--- Task input ---
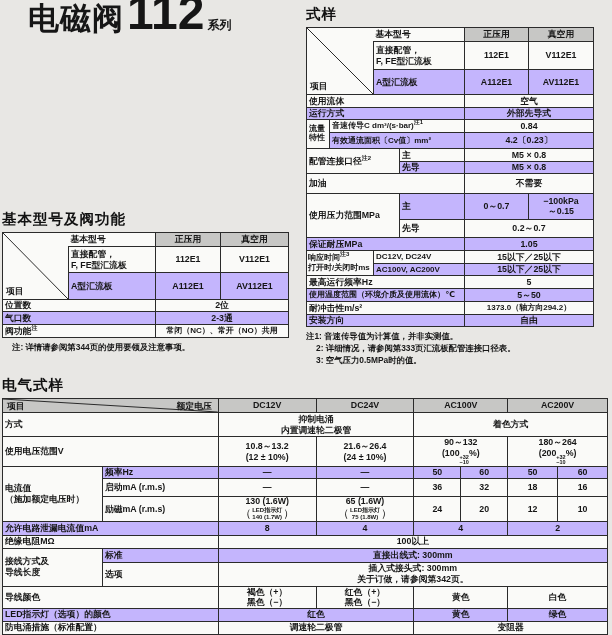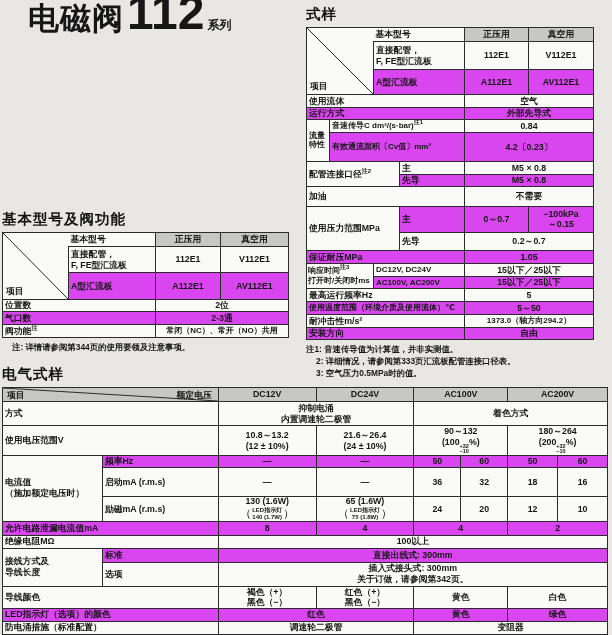--- a/index.html
+++ b/index.html
@@ -18,21 +18,21 @@
   
   .sec-title{font-size:14.5px;font-weight:bold;letter-spacing:1px;margin:4px 0 3px 0;color:#111}
   
   table{border-collapse:collapse;table-layout:fixed;background:#fafaf8;border:1.4px solid #111}
   td,th{
     border:1px solid #2b2b2b;font-size:8.8px;font-weight:bold;line-height:1.2;
     padding:0 2px;overflow:hidden;vertical-align:middle;white-space:nowrap;
   }
   th{background:#c7c7c5;text-align:center;font-weight:bold}
   .w{background:#fafaf8}
-  .g{background:#d946ef}
+  .g{background:#c4b5fd}
   .lbl{text-align:left}
   .val{text-align:center}
   .grp-l{text-align:left;vertical-align:middle}
   .fs8{font-size:8px}
   sup{font-size:6px;vertical-align:super;line-height:0}
   
   .corner{position:relative;padding:0}
   .diag{position:absolute;left:0;top:0;width:100%;height:100%;display:block}
   .diag line{stroke:#2b2b2b;stroke-width:1;vector-effect:non-scaling-stroke}
   .c-bot{position:absolute;left:3px;bottom:2px}
@@ -100,21 +100,21 @@
     </tr>
     <tr style="height:12px">
       <td colspan="4" class="g lbl">运行方式</td>
       <td colspan="2" class="g val">外部先导式</td>
     </tr>
     <tr style="height:13px">
       <td rowspan="2" class="w lbl fs8" style="white-space:normal;line-height:1.1"><span>流量特性</span></td>
       <td colspan="3" class="w lbl fs8"><span>音速传导C dm³/(s·bar)</span><sup>注1</sup></td>
       <td colspan="2" class="w val">0.84</td>
     </tr>
-    <tr style="height:29px">
+    <tr style="height:16px">
       <td colspan="3" class="g lbl fs8"><span class="in"><span>有效通流面积〔Cv值〕</span><span>mm²</span></span></td>
       <td colspan="2" class="g val">4.2〔0.23〕</td>
     </tr>
     <tr style="height:13px">
       <td rowspan="2" colspan="3" class="w grp-l"><span>配管连接口径</span><sup>注2</sup></td>
       <td class="w lbl">主</td>
       <td colspan="2" class="w val">M5 × 0.8</td>
     </tr>
     <tr style="height:12px">
       <td class="g lbl">先导</td>
@@ -215,21 +215,21 @@
       <td colspan="2" class="w lbl"><span>阀功能</span><sup>注</sup></td>
       <td colspan="2" class="w val fs8">常闭（NC）、常开（NO）共用</td>
     </tr>
   </tbody>
     </table>
   <div class="notes">
     <div class="ind">注: 详情请参阅第344页的使用要领及注意事项。</div>
   </div>
 </div>
 
-<div class="abs" style="left:2px;top:361px;width:606px">
+<div class="abs" style="left:2px;top:372px;width:606px">
   <div class="sec-title">电气式样</div>
   <table>
     <colgroup>
         <col style="width:100px">
         <col style="width:116px">
         <col style="width:98px">
         <col style="width:98px">
         <col style="width:47px">
         <col style="width:47px">
         <col style="width:50px">
@@ -270,21 +270,21 @@
     <tr style="height:12px">
       <td rowspan="3" class="w grp-l" style="line-height:1.25"><span>电流值</span><br><span>（施加额定电压时）</span></td>
       <td class="g lbl"><span class="in"><span>频率</span><span>Hz</span></span></td>
       <td class="g val">—</td>
       <td class="g val">—</td>
       <td class="g val">50</td>
       <td class="g val">60</td>
       <td class="g val">50</td>
       <td class="g val">60</td>
     </tr>
-    <tr style="height:29px">
+    <tr style="height:18px">
       <td class="w lbl"><span class="in"><span>启动</span><span>mA (r.m.s)</span></span></td>
       <td class="w val">—</td>
       <td class="w val">—</td>
       <td class="w val">36</td>
       <td class="w val">32</td>
       <td class="w val">18</td>
       <td class="w val">16</td>
     </tr>
     <tr style="height:24px">
       <td class="w lbl"><span class="in"><span>励磁</span><span>mA (r.m.s)</span></span></td>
---
*Exercise objective*: Every line above that holds the string "vertical" should be copied into the answer.

*Written solution*:
     padding:0 2px;overflow:hidden;vertical-align:middle;white-space:nowrap;
   .grp-l{text-align:left;vertical-align:middle}
   sup{font-size:6px;vertical-align:super;line-height:0}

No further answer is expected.